[Web interface edit records]
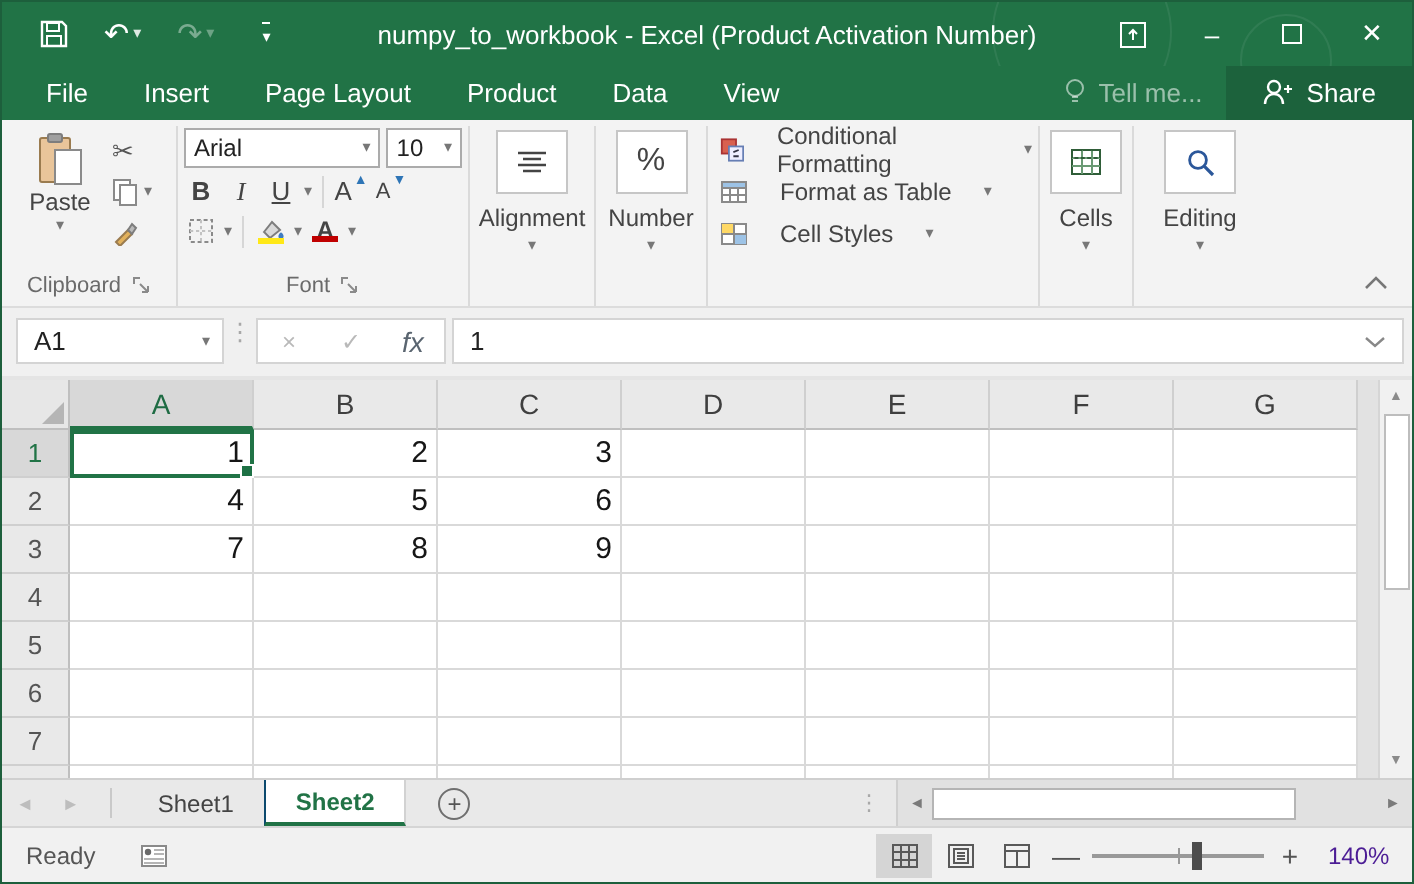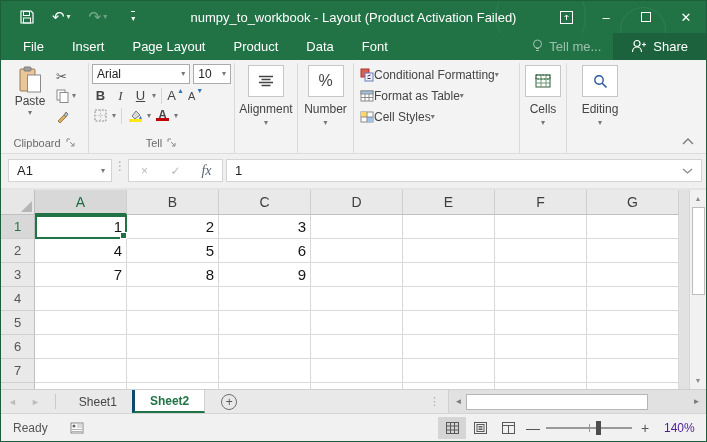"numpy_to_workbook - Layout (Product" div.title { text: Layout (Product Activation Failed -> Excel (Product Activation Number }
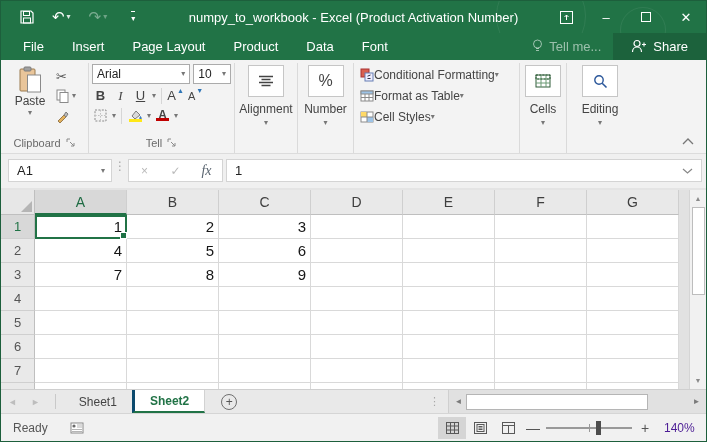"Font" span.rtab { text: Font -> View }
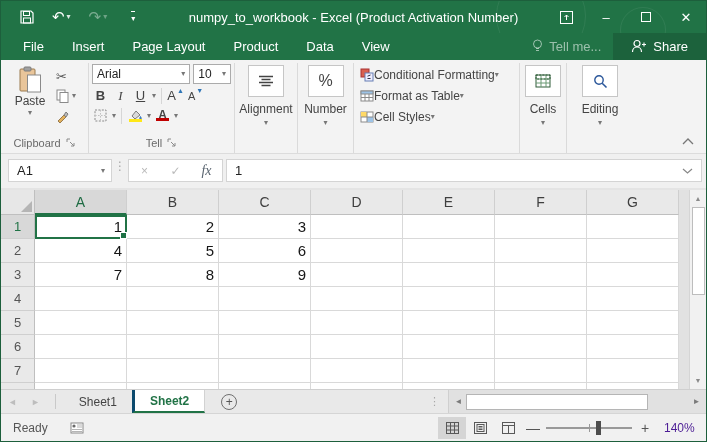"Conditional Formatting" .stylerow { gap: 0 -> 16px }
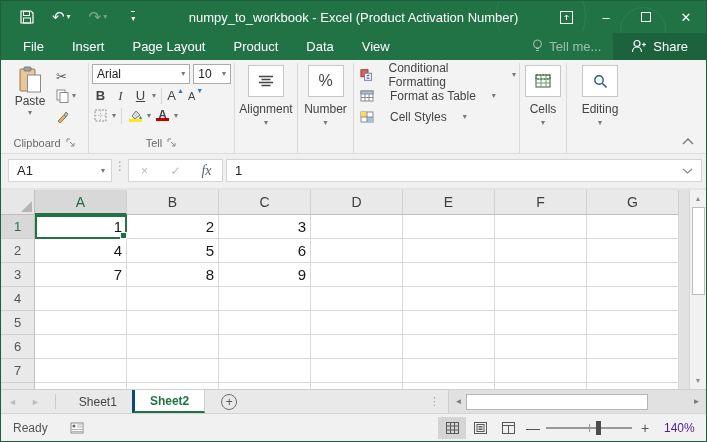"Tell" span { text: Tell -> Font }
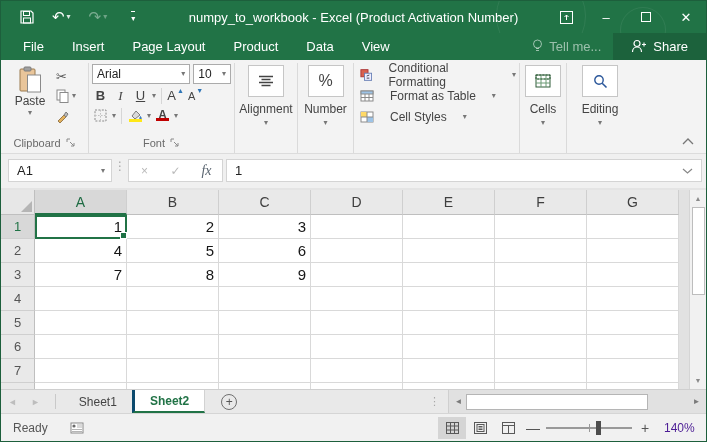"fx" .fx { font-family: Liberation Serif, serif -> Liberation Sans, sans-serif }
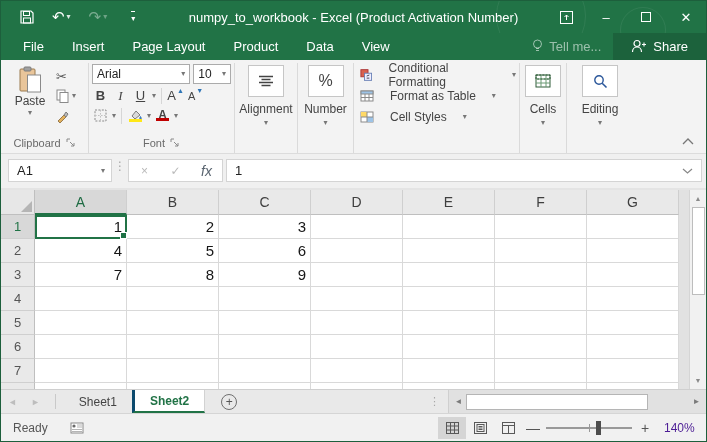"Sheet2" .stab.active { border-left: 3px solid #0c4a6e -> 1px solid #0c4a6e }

**About this task**
With the pictures excluded, transcribe word for word only the lines from the one containing "text: Font ->" through the last line of the records.

**Exercise response**
"Font" span.rtab { text: Font -> View }
"Conditional Formatting" .stylerow { gap: 0 -> 16px }
"Tell" span { text: Tell -> Font }
"fx" .fx { font-family: Liberation Serif, serif -> Liberation Sans, sans-serif }
"Sheet2" .stab.active { border-left: 3px solid #0c4a6e -> 1px solid #0c4a6e }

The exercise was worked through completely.